Hidayatullah.com– Dalam sebuah pidato kenegaraan yang sarat makna dan penuh simbol sejarah, Presiden Suriah Ahmed al Sharaa secara resmi menyatakan dimulainya era baru bagi Suriah dan Bumi Syam, yang ditandai dengan rekonstruksi identitas nasional, rekonsiliasi sosial, dan kebangkitan ekonomi pasca konflik.
Pidato yang disampaikan dari pusat ibu kota Damaskus itu menarik perhatian luas publik, media, dan komunitas internasional. Dalam suasana yang penuh haru dan harapan, Presiden Sharaa membuka pidatonya dengan menyusuri akar sejarah Syam, menggambarkannya sebagai tanah yang menjadi awal dan akhir kisah umat manusia.
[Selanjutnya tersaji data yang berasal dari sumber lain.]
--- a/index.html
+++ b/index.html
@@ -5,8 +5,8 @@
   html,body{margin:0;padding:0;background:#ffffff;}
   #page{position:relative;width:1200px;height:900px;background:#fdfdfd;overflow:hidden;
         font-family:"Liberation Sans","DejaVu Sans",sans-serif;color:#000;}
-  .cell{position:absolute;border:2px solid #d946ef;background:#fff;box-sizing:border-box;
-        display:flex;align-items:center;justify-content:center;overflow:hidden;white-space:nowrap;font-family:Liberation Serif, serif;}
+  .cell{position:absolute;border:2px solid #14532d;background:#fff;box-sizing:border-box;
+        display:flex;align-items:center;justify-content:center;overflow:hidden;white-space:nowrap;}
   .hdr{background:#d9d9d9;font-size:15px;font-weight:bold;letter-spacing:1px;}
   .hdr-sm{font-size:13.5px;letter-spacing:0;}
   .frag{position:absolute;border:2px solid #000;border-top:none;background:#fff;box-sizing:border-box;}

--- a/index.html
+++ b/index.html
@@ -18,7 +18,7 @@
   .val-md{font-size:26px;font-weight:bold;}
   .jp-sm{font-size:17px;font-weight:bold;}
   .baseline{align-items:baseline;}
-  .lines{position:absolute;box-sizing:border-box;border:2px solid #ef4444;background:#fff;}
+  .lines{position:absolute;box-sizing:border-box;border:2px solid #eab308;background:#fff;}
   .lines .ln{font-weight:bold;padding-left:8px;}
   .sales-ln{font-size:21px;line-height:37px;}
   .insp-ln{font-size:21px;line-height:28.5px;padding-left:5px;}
“Syam bukan hanya tempat dalam peta, tetapi tempat sejarah lahir dan umat manusia belajar hidup bersama,” ujarnya dalam pidatonya hari Jumat (4/7/2025) dikutip saluran resmi TV pemerintah Suriah.
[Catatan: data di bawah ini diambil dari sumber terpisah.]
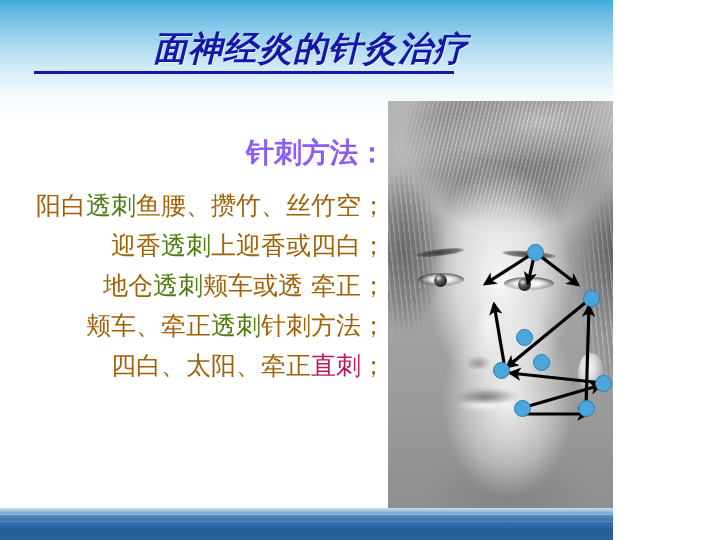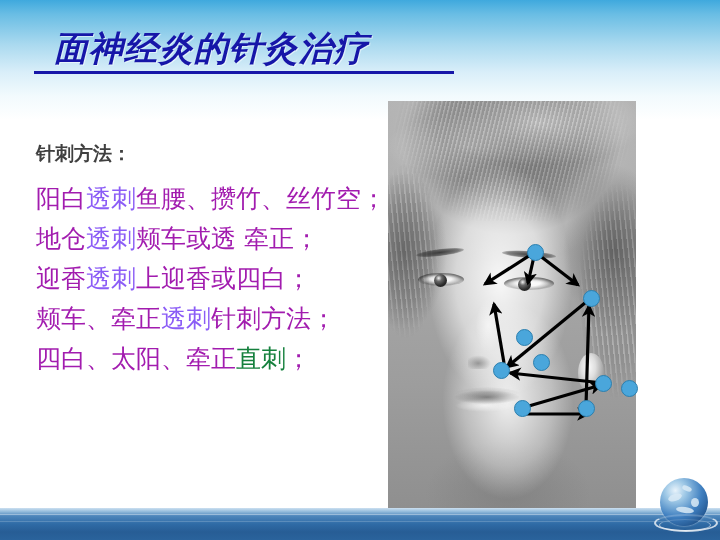--- a/index.html
+++ b/index.html
@@ -12,10 +12,11 @@
   }
   #slide {
     position: relative;
-    width: 720px;
+    width: 613px;
     height: 540px;
     overflow: hidden;
     background: #ffffff;
+    text-align: right;
   }
   
   #bg-gradient {

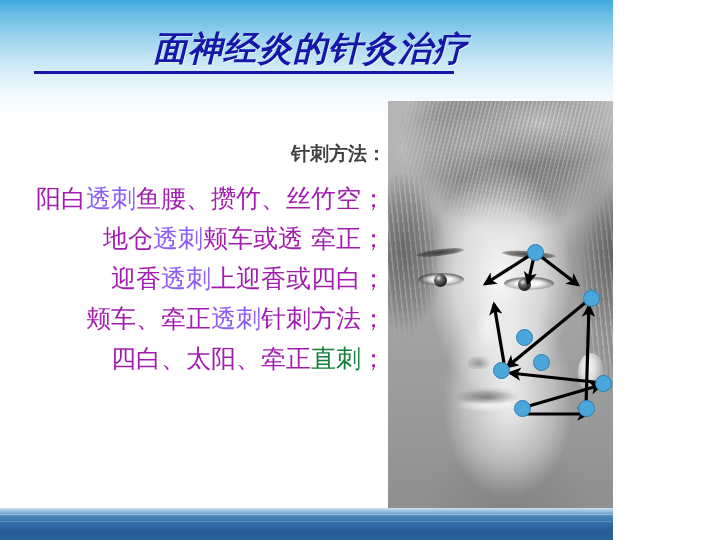--- a/index.html
+++ b/index.html
@@ -141,11 +141,11 @@
     width: 350px;
   }
   .heading-line {
-    font-size: 19px;
+    font-size: 28px;
     font-weight: bold;
-    color: #404040;
+    color: #8b5cf6;
     line-height: 34px;
-    margin-bottom: 9px;
+    margin-bottom: 16px;
     white-space: pre;
   }
   .body-line {

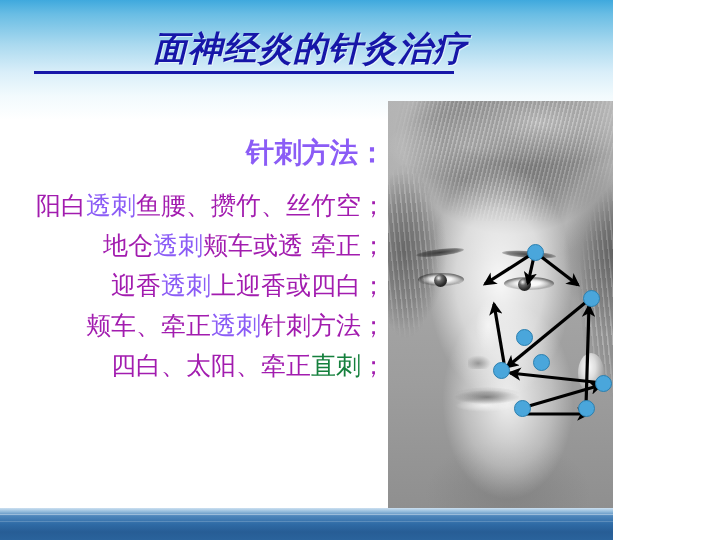--- a/index.html
+++ b/index.html
@@ -154,7 +154,7 @@
     line-height: 40px;
     white-space: pre;
   }
-  .seg-plain   { color: #a21caf; }
+  .seg-plain   { color: #a16207; }
   .seg-blue    { color: #8b5cf6; }
   .seg-magenta { color: #15803d; }
 

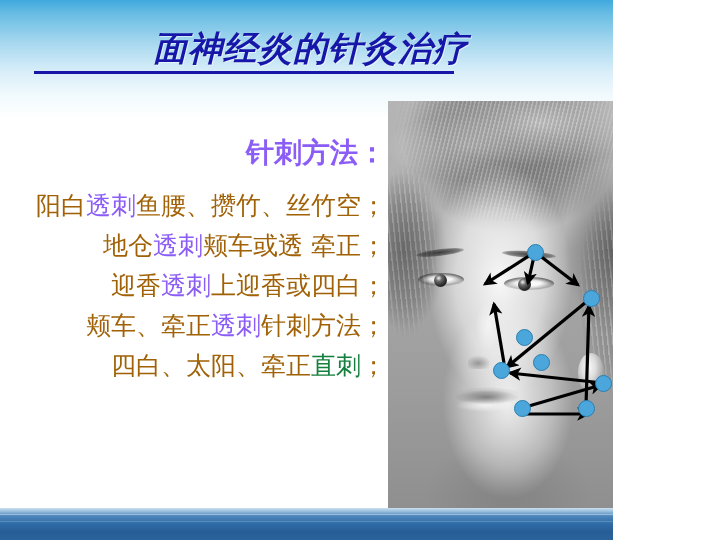--- a/index.html
+++ b/index.html
@@ -155,7 +155,7 @@
     white-space: pre;
   }
   .seg-plain   { color: #a16207; }
-  .seg-blue    { color: #8b5cf6; }
+  .seg-blue    { color: #4d7c0f; }
   .seg-magenta { color: #15803d; }
 
   

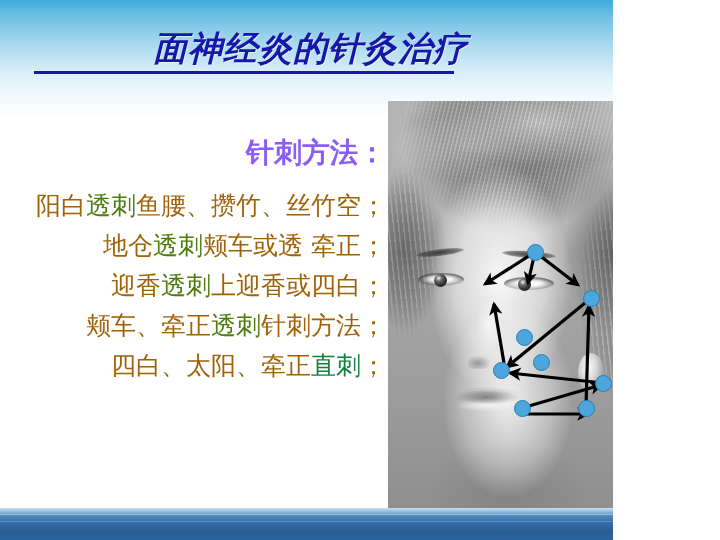--- a/index.html
+++ b/index.html
@@ -302,8 +302,8 @@
     <div class="heading-line">针刺方法：</div>
     <div id="body-lines">
         <div class="body-line"><span class="seg-plain">阳白</span><span class="seg-blue">透刺</span><span class="seg-plain">鱼腰、攒竹、丝竹空；</span></div>
+        <div class="body-line"><span class="seg-plain">迎香</span><span class="seg-blue">透刺</span><span class="seg-plain">上迎香或四白；</span></div>
         <div class="body-line"><span class="seg-plain">地仓</span><span class="seg-blue">透刺</span><span class="seg-plain">颊车或透 牵正；</span></div>
-        <div class="body-line"><span class="seg-plain">迎香</span><span class="seg-blue">透刺</span><span class="seg-plain">上迎香或四白；</span></div>
         <div class="body-line"><span class="seg-plain">颊车、牵正</span><span class="seg-blue">透刺</span><span class="seg-plain">针刺方法；</span></div>
         <div class="body-line"><span class="seg-plain">四白、太阳、牵正</span><span class="seg-magenta">直刺</span><span class="seg-plain">；</span></div>
       </div>

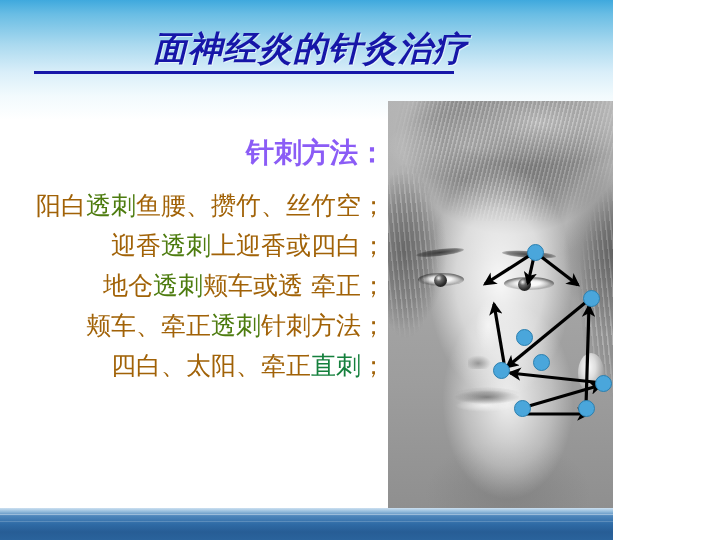--- a/index.html
+++ b/index.html
@@ -156,7 +156,7 @@
   }
   .seg-plain   { color: #a16207; }
   .seg-blue    { color: #4d7c0f; }
-  .seg-magenta { color: #15803d; }
+  .seg-magenta { color: #be185d; }
 
   
   #photo-frame {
Ia menekankan bahwa Damaskus dan seluruh wilayah Syam adalah saksi pertama peradaban, tempat manusia membangun aturan sosial, menciptakan kebersamaan, dan menyemai nilai-nilai kehidupan.
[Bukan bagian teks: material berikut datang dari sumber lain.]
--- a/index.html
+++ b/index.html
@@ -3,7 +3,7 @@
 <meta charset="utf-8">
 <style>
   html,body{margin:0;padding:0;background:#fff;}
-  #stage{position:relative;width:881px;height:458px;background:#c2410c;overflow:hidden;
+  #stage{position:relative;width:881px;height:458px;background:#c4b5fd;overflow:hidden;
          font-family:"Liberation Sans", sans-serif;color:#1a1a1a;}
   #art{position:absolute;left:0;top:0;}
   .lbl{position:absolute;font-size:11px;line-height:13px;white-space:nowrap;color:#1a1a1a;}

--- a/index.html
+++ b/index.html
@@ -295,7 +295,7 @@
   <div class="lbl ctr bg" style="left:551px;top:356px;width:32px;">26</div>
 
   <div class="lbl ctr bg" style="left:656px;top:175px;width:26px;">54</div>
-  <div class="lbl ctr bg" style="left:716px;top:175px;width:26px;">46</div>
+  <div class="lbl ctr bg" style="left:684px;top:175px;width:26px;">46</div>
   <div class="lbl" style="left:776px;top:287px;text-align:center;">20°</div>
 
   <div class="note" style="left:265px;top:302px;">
Presiden Sharaa tidak menutup-nutupi luka masa lalu. Ia menyebut masa pemerintahan sebelumnya sebagai bab paling gelap dalam sejarah Suriah modern, dengan penderitaan rakyat yang mendalam akibat perang, pengungsian, dan penindasan. Namun, menurutnya, era penderitaan itu telah berakhir.
“Zaman kalian telah tiba. Darah kalian tidak sia-sia. Pengasingan kalian telah berakhir. Penindasan telah roboh. Dan bersama kesulitan, datanglah kemudahan,” tegasnya.
Sharaa menyampaikan bahwa penderitaan rakyat Suriah telah menggugah dunia. Ia menyampaikan terima kasih kepada rakyat yang bertahan dan memperjuangkan masa depan Suriah dengan harga diri dan pengorbanan.
Identitas Baru: Bersatu, Berdaulat, dan Beragam
Pidato ini juga menjadi momentum penting karena Presiden Sharaa mendeklarasikan identitas baru bangsa Suriah, yang diibaratkannya seperti seekor burung pemangsa—kuat, cepat, tajam, melindungi anak-anaknya, dan bebas terbang di angkasa.
“Identitas ini menyatu dari utara ke selatan, dari timur ke barat. Tidak terpecah. Keberagaman etnis dan budaya adalah kekayaan, bukan sumber pertikaian,” kata Sharaa.